The chemical name of the plastic in most two-liter bottles, marked with the recycling code of #1, is polyethylene terepthalate (PET or PETE). It’s a great material, with excellent mechanical properties such as being strong, clear, easy to recycle and impermeable to most gases. Because of these desirable properties, PET is the most common bottling plastic in the United States, used to package a huge number of products, including water, pop, juice, sports drinks and condiments.

There’s only one downside to PET and it’s very important that everyone knows what it is.

When the inside surfaces of PET bottles are exposed to conditions like being left out in the sun, heated or contacted with oxygen (in air) for extended amounts of time, there is a potential for the release of very small quantities of phthalates and antimony. These nasty little compounds have been linked with a number of adverse outcomes and are known endocrine disruptors. An endocrine disruptor is a chemical with the ability to interfere with the normal functioning of both male and female reproductive systems.

A recent article by Leonard Sax in the Journal of Environmental Health Perspectives highlights the need for more research into PET and its potential for releasing endocrine disruptors into the liquids it commonly contains. Various methods of detecting such undesirable compounds yield some contradictory and inconclusive results, but the need for further study is clear.

Given the widespread use of the material to package the products many people consume every day, it’s important scientists develop a more complete understanding of endocrine disruptor release and how to guarantee such processes are not compromising the safety of consumers.

In the meantime, there’s no need to stop drinking from PET bottles.

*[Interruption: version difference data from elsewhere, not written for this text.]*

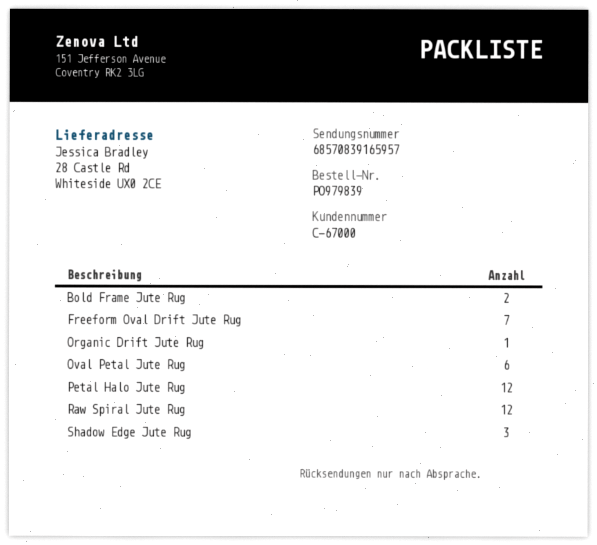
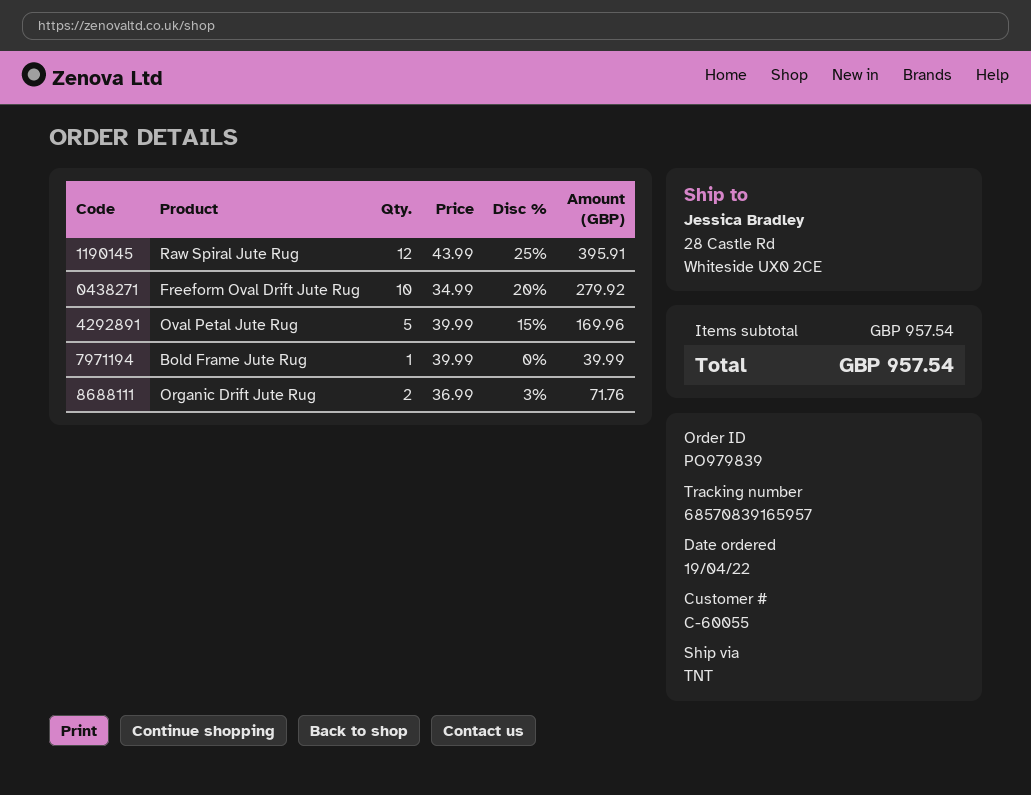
customer number: C-67000 -> C-60055
Bold Frame Jute Rug: 2 -> 1
Freeform Oval Drift Jute Rug: 7 -> 10
Organic Drift Jute Rug: 1 -> 2
Oval Petal Jute Rug: 6 -> 5
Petal Halo Jute Rug: 12 -> none
Shadow Edge Jute Rug: 3 -> none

There have been studies in the past that confirmed the safety of the plastic, and under the most common circumstances there is no reason for concern. Taking a few precautionary steps is sufficient for everyone’s protection until further scientific review is completed.

First, don’t heat up liquids in PET bottles. This is most important for people with babies, and anyone bottle feeding should avoid PET (look for the #1 recycling code) until further studies conclusively prove their safety for use in this manner. Heating is also a matter of concern for people who hike in the mountains and sometimes put very hot water into their PET Nalgene-type bottles.

Second, don’t re-use your Gatorade bottle for months on end. It’s OK to refill it a handful of times, but don’t make it go the distance. There are PET recycling bins distributed throughout campus and at Peters Recreation Complex, so if you’re in doubt, drop the old bottle and get a new one. The last precaution is to avoid drinking from bottles that have been exposed to the sun for long periods of time.

If you find a bottle in the backseat of your car that’s been in there since last summer, put it in the trash instead of in the fridge. And if you’re in a backwoods gas station with PET bottles that have been there for years, buy a drink in an aluminum can or a glass bottle instead.